*** Opening SOURCE MATERIAL ***

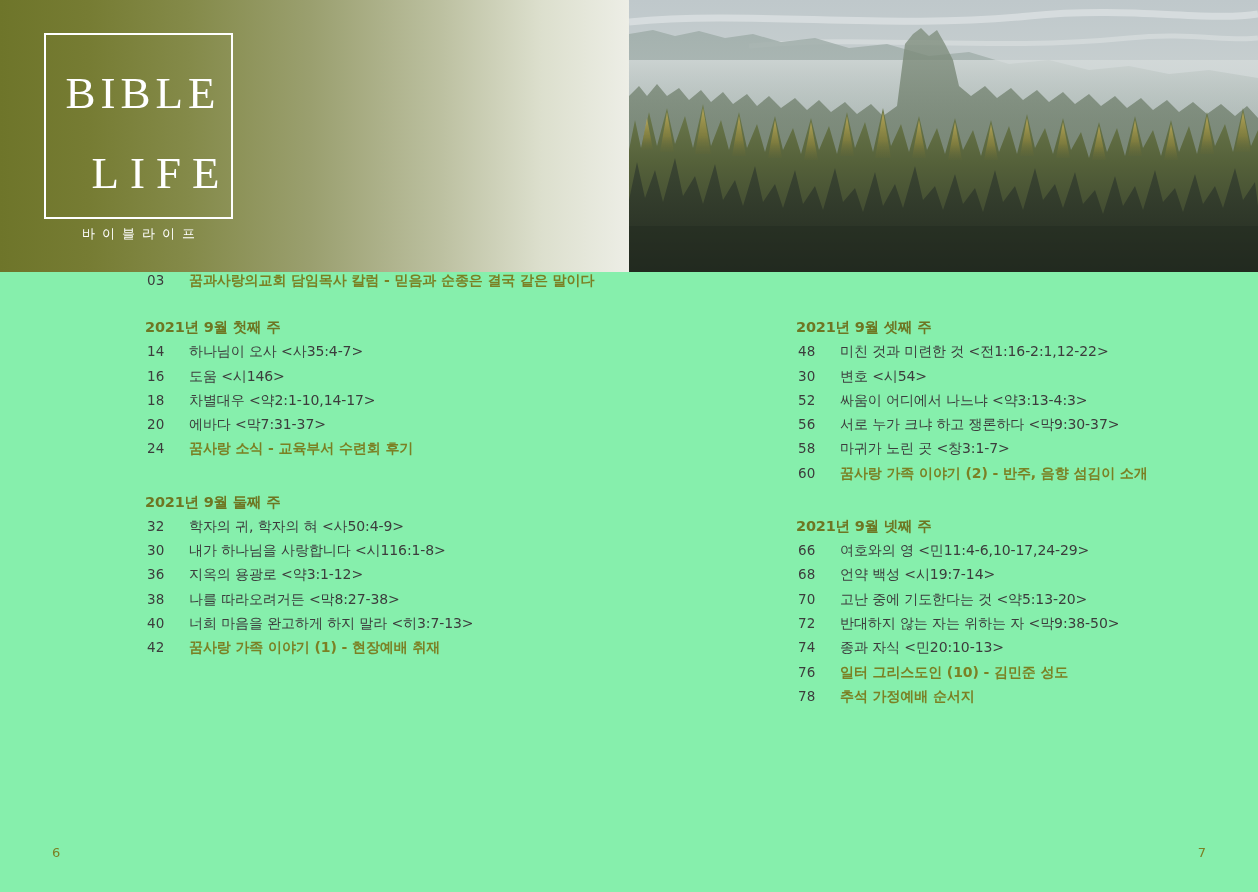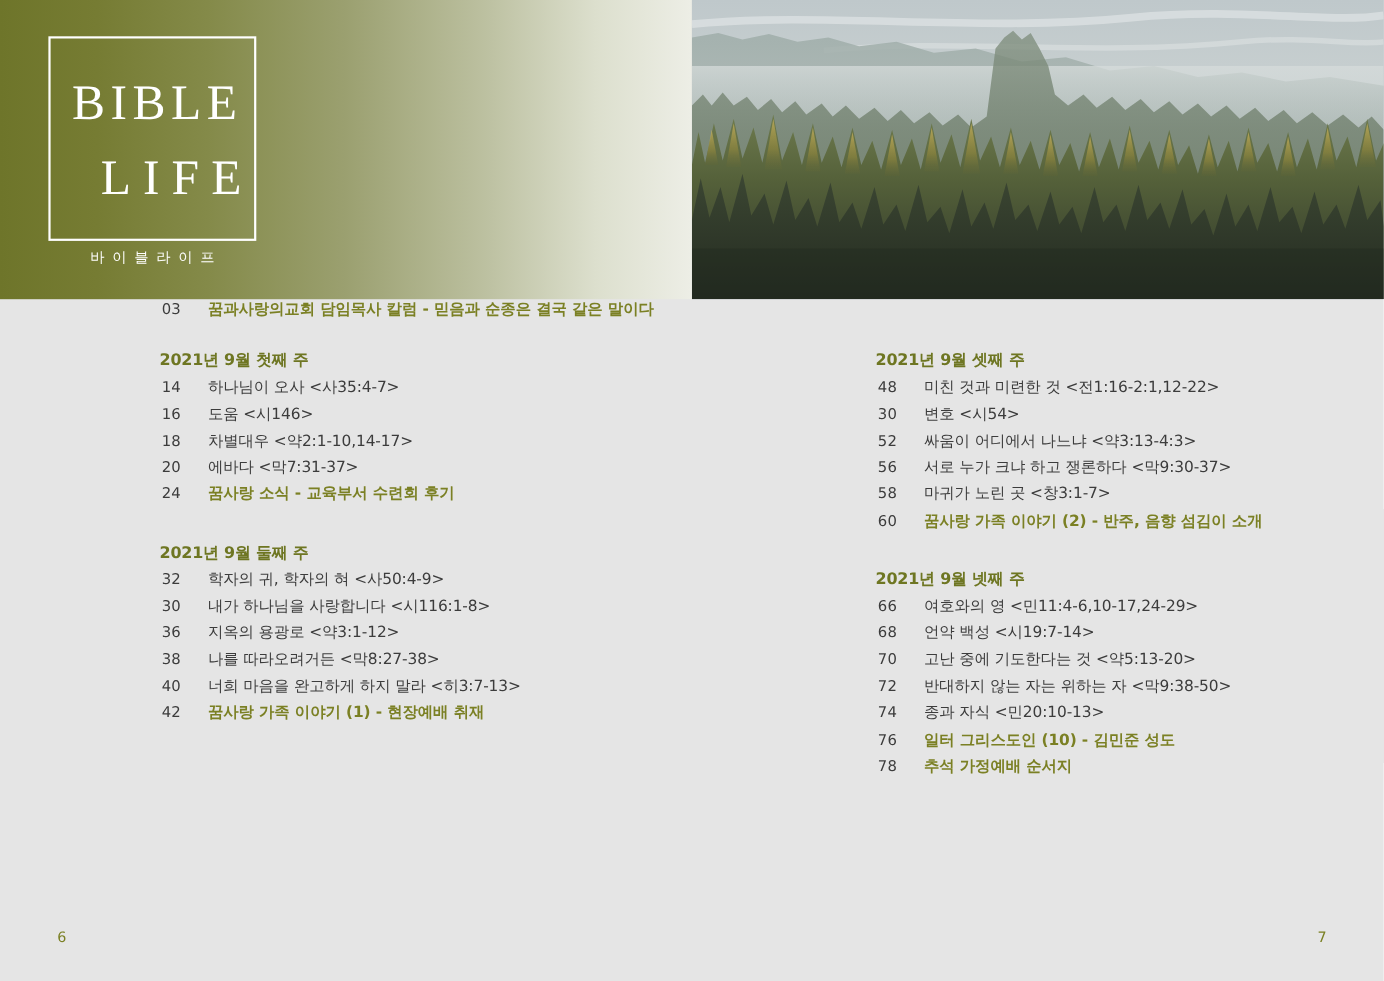--- a/index.html
+++ b/index.html
@@ -12,7 +12,7 @@
   .page {
     position:relative;
     width:1258px; height:892px;
-    background:#e5e5e5;
+    background:#86efac;
   }
 
   

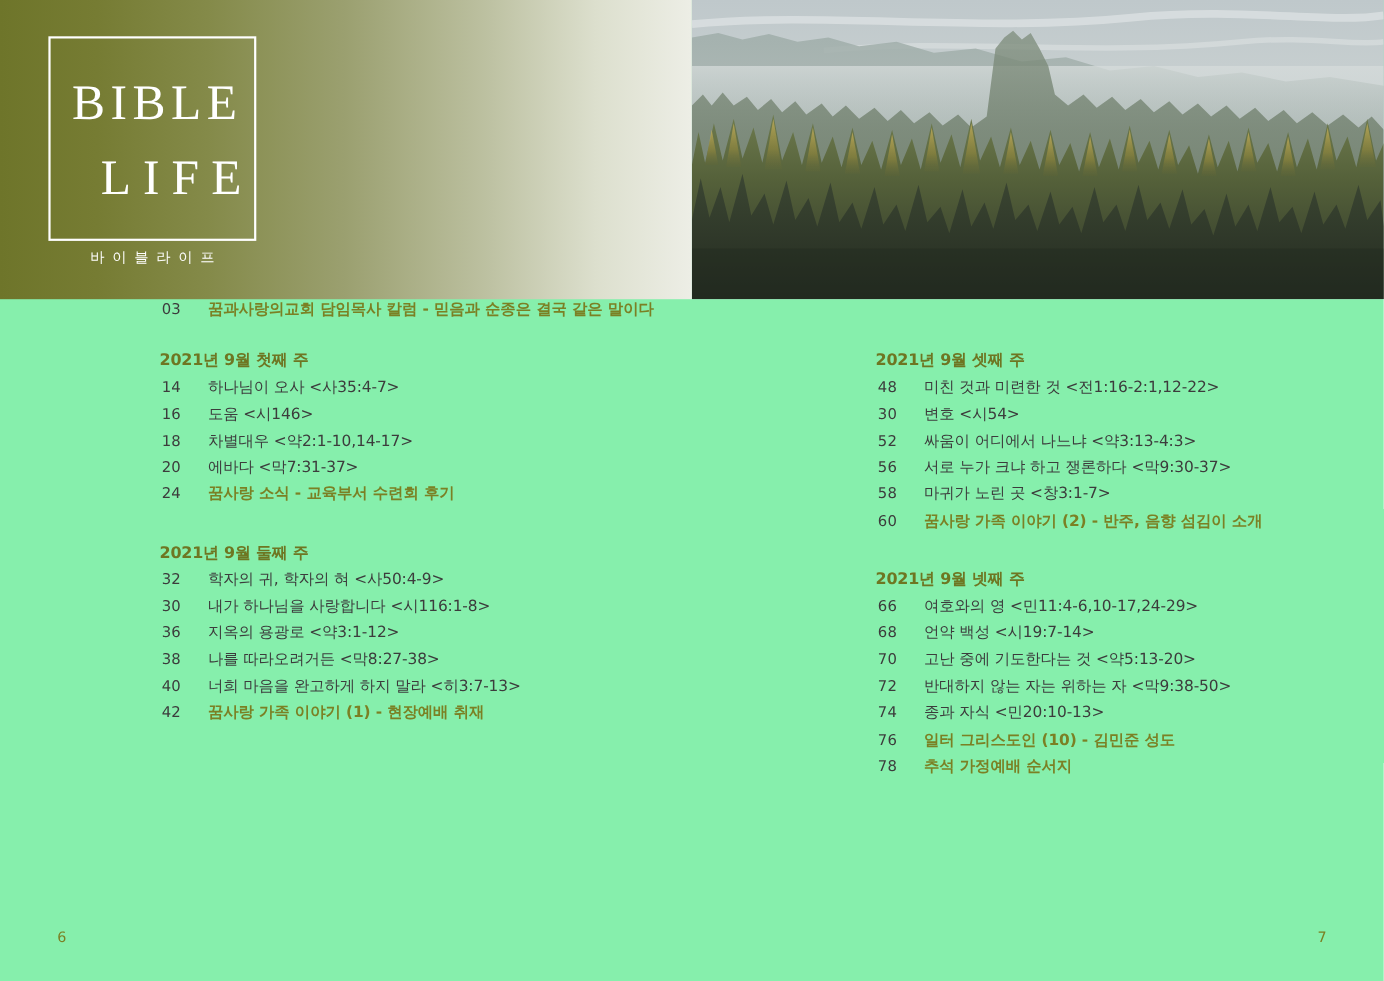--- a/index.html
+++ b/index.html
@@ -48,7 +48,7 @@
     text-indent:5px;
   }
   .logo-word.w1 { top:36px; }
-  .logo-word.w2 { top:104px; letter-spacing:11px; text-indent:11px;padding-left:30px; }
+  .logo-word.w2 { top:116px; letter-spacing:11px; text-indent:11px;padding-left:30px; }
   .logo-sub {
     position:absolute;
     left:44px; top:225px;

*** Closing SOURCE MATERIAL ***

#### PROBLEM
Write each entry again exactly, minus any images.

#### PROBLEM SOLUTION
--- a/index.html
+++ b/index.html
@@ -12,7 +12,7 @@
   .page {
     position:relative;
     width:1258px; height:892px;
-    background:#e5e5e5;
+    background:#86efac;
   }
 
   

--- a/index.html
+++ b/index.html
@@ -48,7 +48,7 @@
     text-indent:5px;
   }
   .logo-word.w1 { top:36px; }
-  .logo-word.w2 { top:104px; letter-spacing:11px; text-indent:11px;padding-left:30px; }
+  .logo-word.w2 { top:116px; letter-spacing:11px; text-indent:11px;padding-left:30px; }
   .logo-sub {
     position:absolute;
     left:44px; top:225px;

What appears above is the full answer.